- From: Mark Baker <distobj@acm.org>
- Date: Thu, 26 Feb 2004 10:42:52 -0500
- To: www-ws-desc@w3.org
I must say, it's terrifically satisfying to me to see the WG finally having this discussion, even if it's a few years late. 8-) It's going very well too. As this relates to my issue though, there's at least two more things to keep in mind. One is whether or not the operation name is in the message. If the WS-Arch WG was around, I'd raise this with them, and would hope that they'd agree with me when I say that it should be best practice to always have the operation name in the message (and by "message" I mean all bits that are sent, including all underlying protocols (e.g. HTTP, TCP/IP, Ethernet). The only exception should be when the operation name is self-descriptively associated with the message via some public specification and/or registration (i.e. data arriving on TCP port 9999 will always be bound to such-and-such an operation); this isn't as extensible, but it's still self-descriptive, which is what I believe to be most important. I strongly believe that the operation name must be specified in either of those two ways for any Internet scale architecture (of course, you're all probably familiar with my additional beliefs in this respect, but first things first 8-). The other issue is *how* to identify the operation name, and this is being discussed, but I don't think the breadth of the problem has been recognized.
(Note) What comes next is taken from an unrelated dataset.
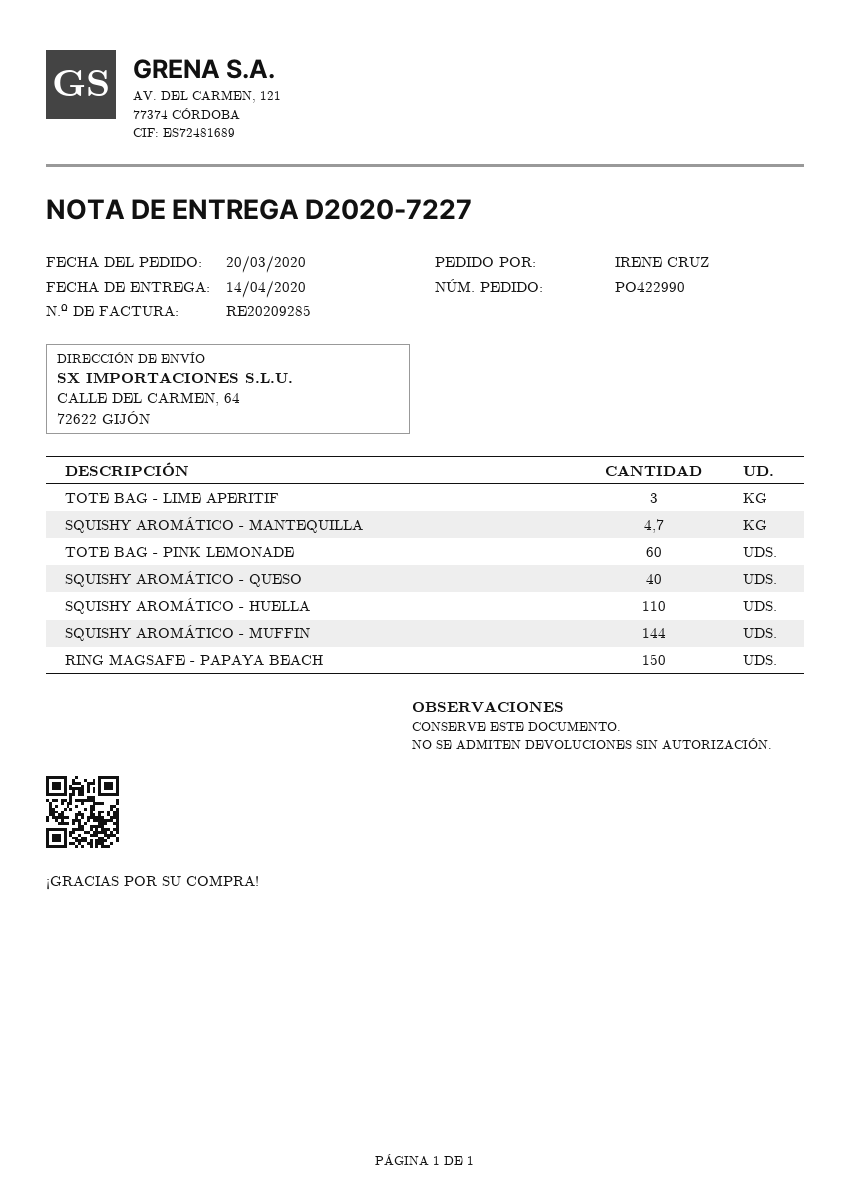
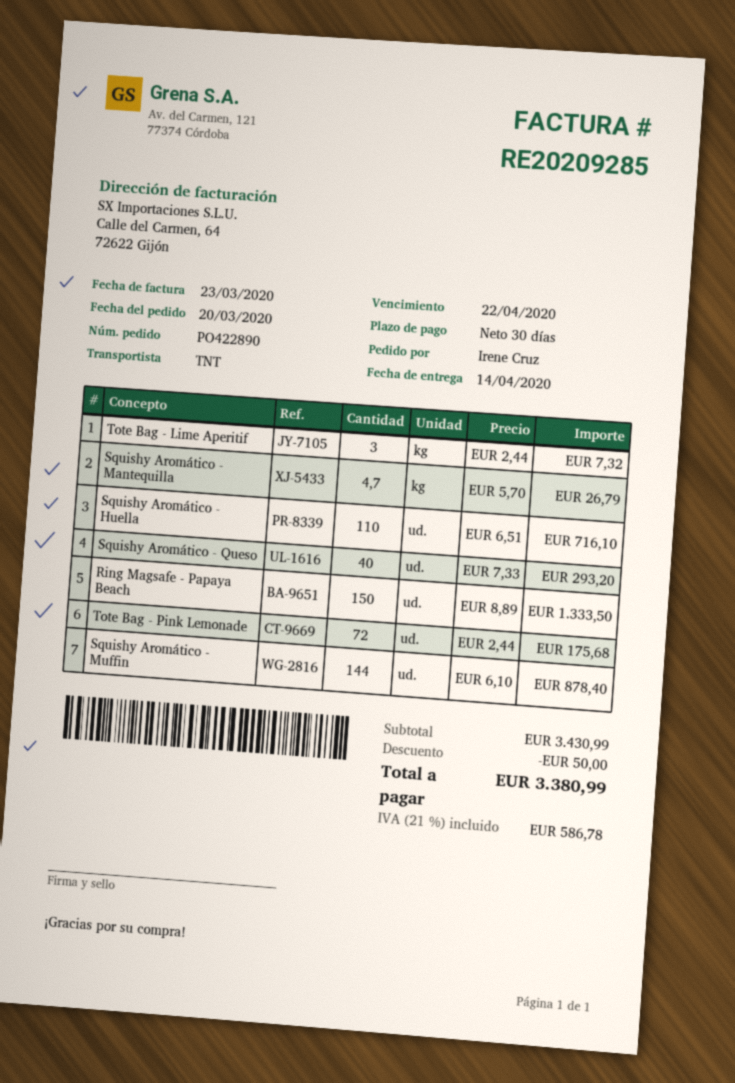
order number: PO422990 -> PO422890
TOTE BAG - PINK LEMONADE: 60 -> 72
From what I can see, we're only currently discussing the following cases; - SOAPAction feature - RPC style (GED) - implicit (matching WSDL description to received messages) (note that "implicit" goes against my belief described in the paragraph above) But I think we also need to tackle the cases where the operation name is; - inherited from an application protocol, or - specified in a SOAP header, e.g. wsa:Action Thanks. Mark.